The Royal Bank of Scotland has advised clients to brace for a full-fledged crash in global stock and credit markets over the next three months as inflation paralyses the major central banks.
The point of maximum stress could occur in coming months if the ECB carries out the threat this month by Jean-Claude Trichet to raise rates. It will be worse yet - for Europe - if the Fed backs away from expected tightening. "This could trigger another 'catastrophic' event," warned Morgan Stanley.
June 26 (Bloomberg) -- U.S. stocks tumbled, sending the Dow Jones Industrial Average to its worst June since the Great Depression, as record oil prices, credit-market writedowns and a slowing economy threatened to extend a yearlong profit slump.

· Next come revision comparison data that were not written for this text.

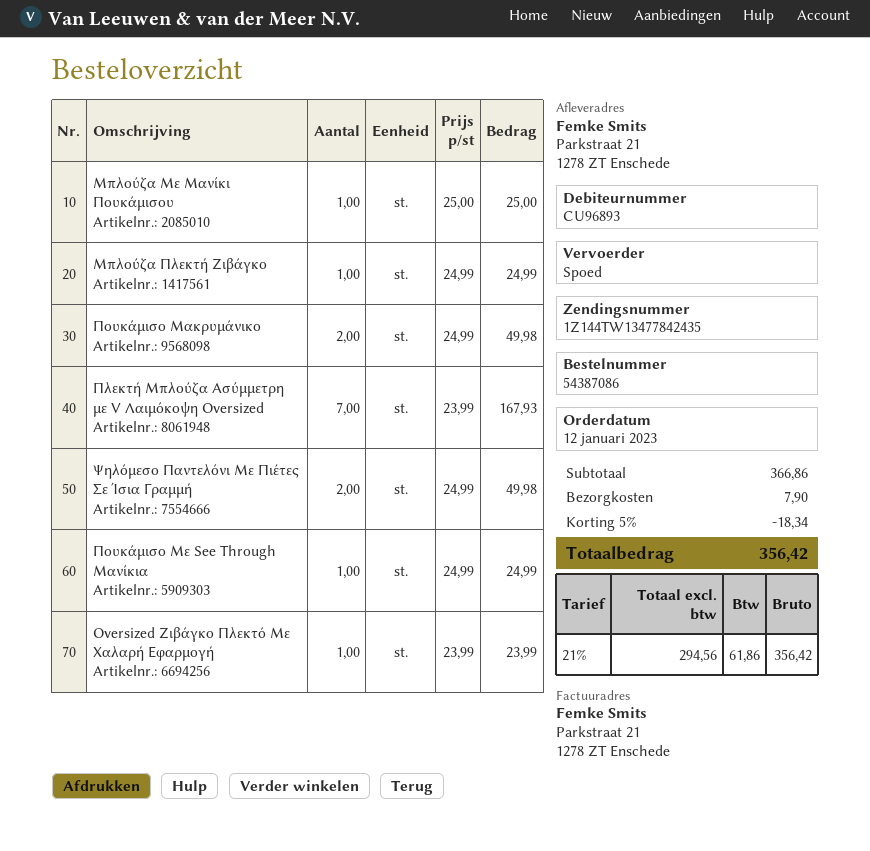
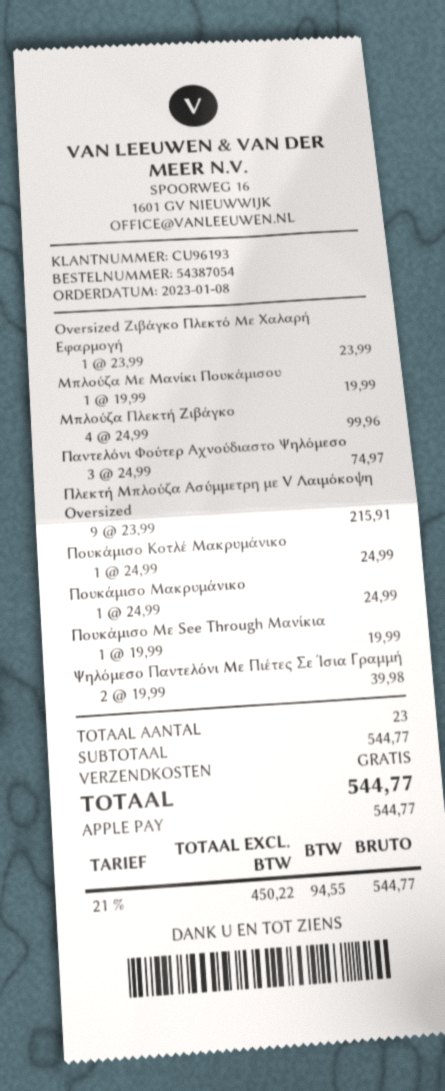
order number: 54387086 -> 54387054
order date: 2023-01-12 -> 2023-01-08
customer number: CU96893 -> CU96193
Μπλούζα Με Μανίκι Πουκάμισου: 1 x 25.00 = 25.00 -> 1 x 19.99 = 19.99
Μπλούζα Πλεκτή Ζιβάγκο: 1 x 24.99 = 24.99 -> 4 x 24.99 = 99.96
Πουκάμισο Μακρυμάνικο: 2 x 24.99 = 49.98 -> 1 x 24.99 = 24.99
Πλεκτή Μπλούζα Ασύμμετρη με V Λαιμόκοψη Oversized: 7 x 23.99 = 167.93 -> 9 x 23.99 = 215.91
Ψηλόμεσο Παντελόνι Με Πιέτες Σε Ίσια Γραμμή: 2 x 24.99 = 49.98 -> 2 x 19.99 = 39.98
Πουκάμισο Με See Through Μανίκια: 1 x 24.99 = 24.99 -> 1 x 19.99 = 19.99
Παντελόνι Φούτερ Αχνούδιαστο Ψηλόμεσο: none -> 3 x 24.99 = 74.97
Πουκάμισο Κοτλέ Μακρυμάνικο: none -> 1 x 24.99 = 24.99
subtotal: 366.86 -> 544.77
discount: 5% = 18.34 -> none
shipping: 7.90 -> 0.00
net: 294.56 -> 450.22
tax: 21% = 61.86 -> 21% = 94.55
total: 356.42 -> 544.77

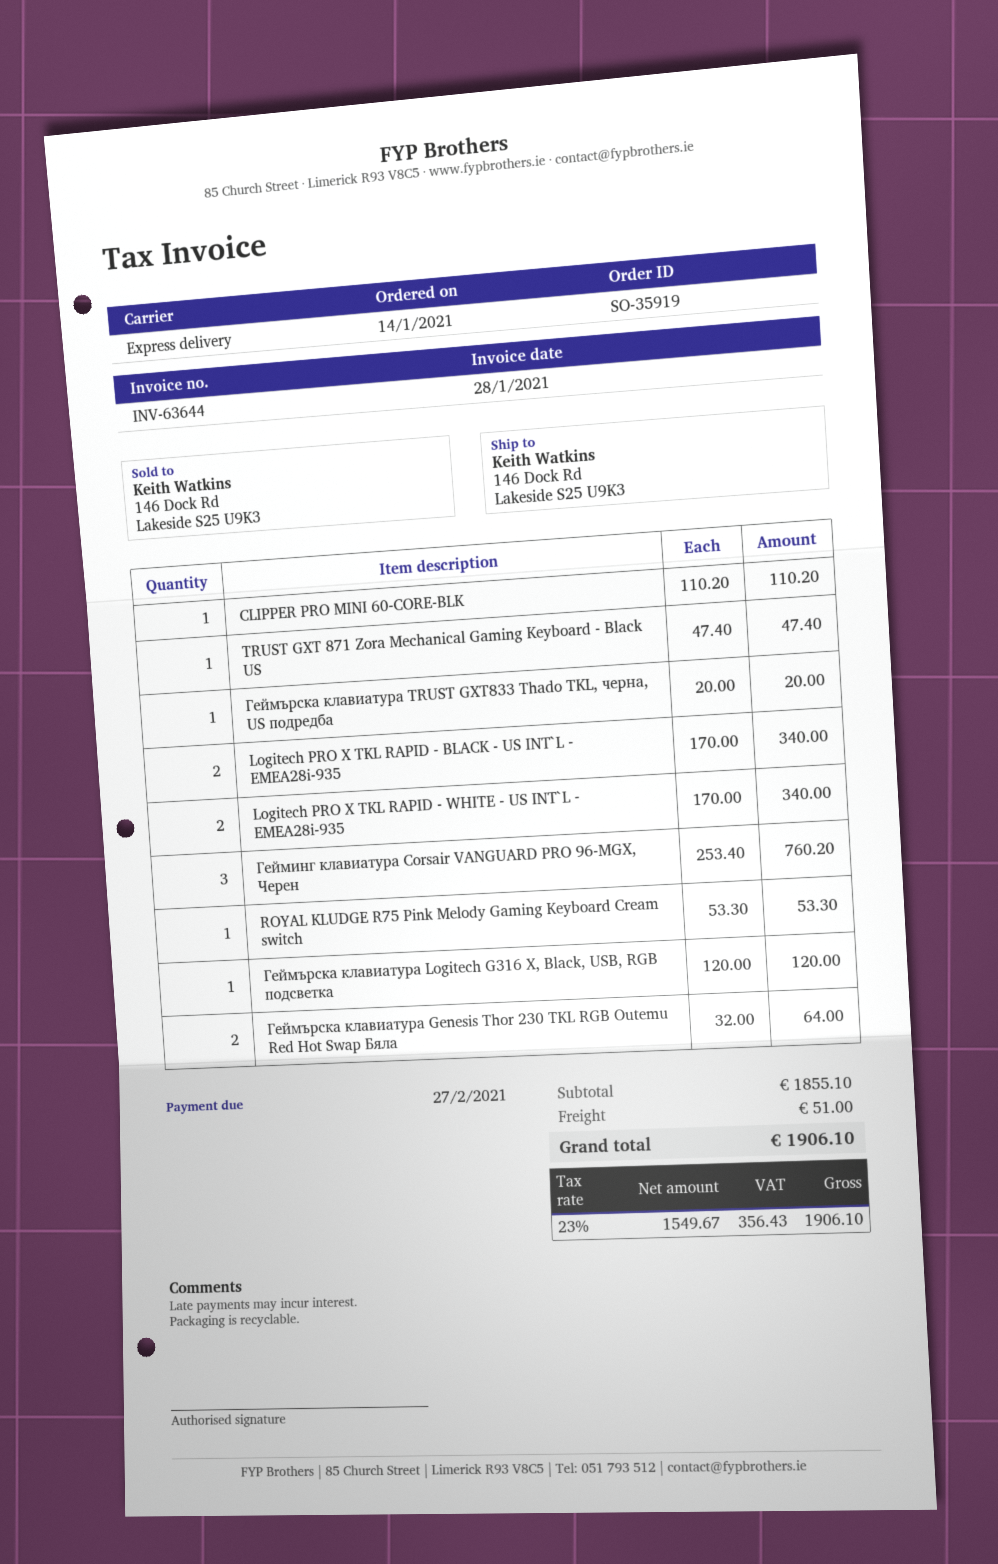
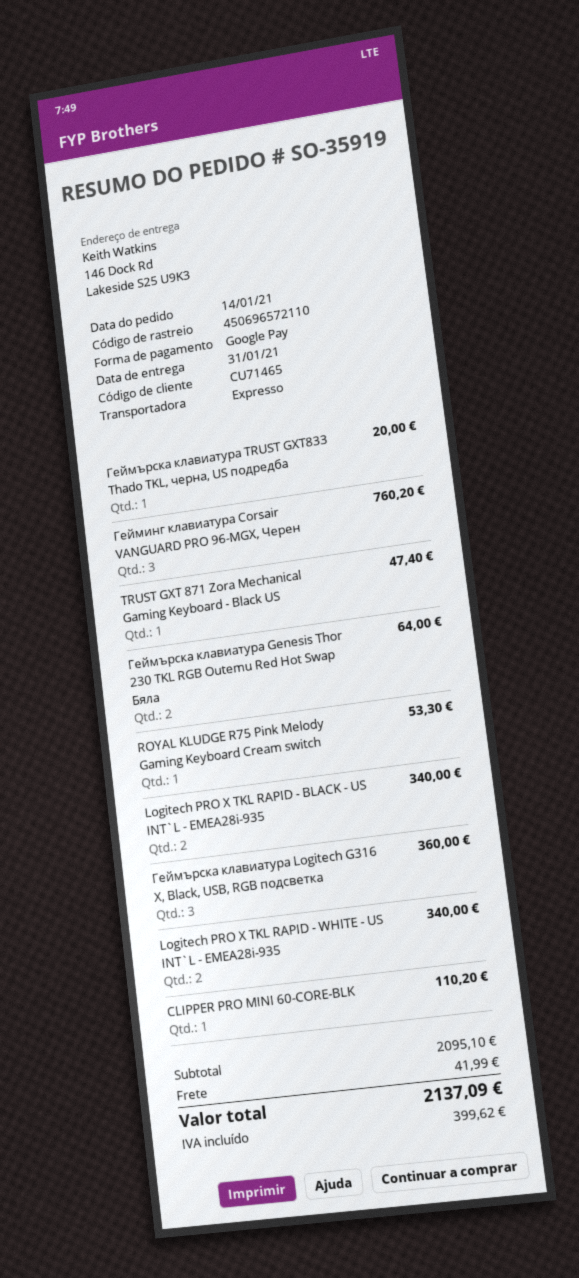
Геймърска клавиатура Logitech G316 X, Black, USB, RGB подсветка: 1 for 120.00 -> 3 for 360.00
subtotal: 1855.10 -> 2095.10
shipping: 51.00 -> 41.99
tax: 356.43 -> 399.62
total: 1906.10 -> 2137.09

AS HOUSE prices in America continue their rapid descent, market-watchers are having to cast back ever further for gloomy comparisons. The latest S&P/Case-Shiller national house-price index, published this week, showed a slump of 14.1% in the year to the first quarter, the worst since the index began 20 years ago. Now Robert Shiller, an economist at Yale University and co-inventor of the index, has compiled a version that stretches back over a century. This shows that the latest fall in nominal prices is already much bigger than the 10.5% drop in 1932, the worst point of the Depression. And things are even worse than they look. In the deflationary 1930s house prices declined less in real terms. Today inflation is running at a brisk pace, so property prices have fallen by a staggering 18% in real terms over the past year.
Originally posted by HimWhoHathAnEar
So it's all just ATS'ers hugh? I think you're being willfully ignorant of what is transpiring. Good luck with that!